Short .slangp example:

shaders = 3

shader0 = "passes/upscaler_linearize.slang"
shader1 = "passes/upscaler_upscale.slang"
shader2 = "passes/upscaler_present.slang"

# Example parameters (implementation-dependent)
DisplayEOTF = 2.4

Common decision points

Question Guidance
When should I include a tone mapping step? Include it when working-space luminance values can fall outside the [0, 1] output range after processing. For small excursions, clamping is acceptable. For larger ones, use an explicit operator. Pure upscalers and linear pass-through chains typically skip this step.
When does gamut compression matter most? Gamut compression is most important when targeting sRGB / Rec. 709 output and when source content uses saturated colors that may extend outside Rec. 709. It is less critical for HDR or scRGB targets.
Which virtual display EOTF should I use as a fallback? Prefer BT.1886 (approximated as a 2.4 power function) when source characteristics are unknown. Use approximately 2.2 for backlit handhelds. Frontlit and reflective handhelds are system-dependent.

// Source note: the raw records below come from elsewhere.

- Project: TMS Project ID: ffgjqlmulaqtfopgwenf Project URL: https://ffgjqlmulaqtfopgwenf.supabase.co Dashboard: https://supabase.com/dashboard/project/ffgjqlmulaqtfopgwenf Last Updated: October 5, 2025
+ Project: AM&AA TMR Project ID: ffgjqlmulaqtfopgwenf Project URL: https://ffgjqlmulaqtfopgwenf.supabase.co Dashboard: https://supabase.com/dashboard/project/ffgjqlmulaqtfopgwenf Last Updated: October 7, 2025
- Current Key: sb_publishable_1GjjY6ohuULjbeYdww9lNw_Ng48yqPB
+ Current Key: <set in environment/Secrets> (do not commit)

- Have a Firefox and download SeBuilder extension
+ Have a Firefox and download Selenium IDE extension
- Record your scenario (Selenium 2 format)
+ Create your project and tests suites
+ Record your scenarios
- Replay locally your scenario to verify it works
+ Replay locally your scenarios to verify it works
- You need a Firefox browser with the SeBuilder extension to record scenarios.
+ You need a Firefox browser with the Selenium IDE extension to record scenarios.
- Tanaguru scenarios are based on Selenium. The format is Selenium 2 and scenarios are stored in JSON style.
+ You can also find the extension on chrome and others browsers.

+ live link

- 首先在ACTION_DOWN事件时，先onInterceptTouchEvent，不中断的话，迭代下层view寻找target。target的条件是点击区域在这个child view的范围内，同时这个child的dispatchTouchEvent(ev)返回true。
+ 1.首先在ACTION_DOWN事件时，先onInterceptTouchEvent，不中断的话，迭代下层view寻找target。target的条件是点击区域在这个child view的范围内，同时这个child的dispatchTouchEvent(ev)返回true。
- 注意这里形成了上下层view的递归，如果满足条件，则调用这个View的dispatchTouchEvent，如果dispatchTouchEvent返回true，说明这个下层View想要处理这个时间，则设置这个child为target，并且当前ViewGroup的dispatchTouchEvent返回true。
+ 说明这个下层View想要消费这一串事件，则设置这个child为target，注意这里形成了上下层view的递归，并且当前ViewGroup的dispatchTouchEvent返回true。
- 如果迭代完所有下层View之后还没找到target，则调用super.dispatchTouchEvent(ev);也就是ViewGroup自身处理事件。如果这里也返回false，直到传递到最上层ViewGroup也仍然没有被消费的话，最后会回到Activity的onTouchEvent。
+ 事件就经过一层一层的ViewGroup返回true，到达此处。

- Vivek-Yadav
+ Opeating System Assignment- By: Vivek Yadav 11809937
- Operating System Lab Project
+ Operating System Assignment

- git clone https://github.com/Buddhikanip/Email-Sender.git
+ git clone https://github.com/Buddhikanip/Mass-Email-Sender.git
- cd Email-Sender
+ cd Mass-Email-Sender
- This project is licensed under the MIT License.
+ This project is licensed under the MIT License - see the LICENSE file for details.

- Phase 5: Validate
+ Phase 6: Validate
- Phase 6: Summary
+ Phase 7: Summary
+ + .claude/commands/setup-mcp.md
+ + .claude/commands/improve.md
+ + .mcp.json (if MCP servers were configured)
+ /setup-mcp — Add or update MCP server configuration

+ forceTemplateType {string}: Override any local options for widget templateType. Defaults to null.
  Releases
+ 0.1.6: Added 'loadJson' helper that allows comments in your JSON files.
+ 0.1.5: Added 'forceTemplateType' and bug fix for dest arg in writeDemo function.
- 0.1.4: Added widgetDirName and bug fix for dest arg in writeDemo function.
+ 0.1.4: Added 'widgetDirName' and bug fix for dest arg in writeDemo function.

FAQ: Out of Scope for This Document

This document is mainly about how to write and organize .slang shaders and .slangp presets. The questions below are the kind of things people often ask next, but they go beyond what this guide is trying to cover.

Out-of-scope question Why it is out of scope here
What are practical varying/location limits per backend and GPU generation? That depends a lot on the API, driver, and hardware you are running on.
What is the exact precision policy (mediump vs highp) for each platform? This guide does not try to lay down a per-platform precision policy.
How are complex location packing edge cases handled (for example nested structs or arrays of structs)? The basics are covered here, but not every GLSL packing corner case.
What is the full runtime sampler binding order when built-ins, aliases, and user textures are mixed? That gets into frontend/backend implementation details rather than shader authoring rules.
Is there an official error-code catalog mapping compiler/runtime errors to fixes? There is practical debugging advice here, but not a full backend-by-backend error reference.
What pass-count/format budgets should be used for low-end hardware? The document gives general performance advice, not hard budgeting targets.
How much VRAM should be budgeted for deep history/feedback chains? It explains the feature, but not exact memory budgeting.
What are the exact guarantees during rapid resolution/aspect/rotation changes across all backends? Those guarantees depend on backend behavior and are beyond this guide.
What is the definitive precedence order between shader defaults, preset overrides, and runtime UI changes? The pieces are described, but there is no formal precedence model spelled out here.
Is there an official CI/validation workflow for shader pack maintainers? This guide does not prescribe a standard CI or validation pipeline.
What minimum cross-backend test matrix is required before release? It recommends testing, but does not define a required release checklist.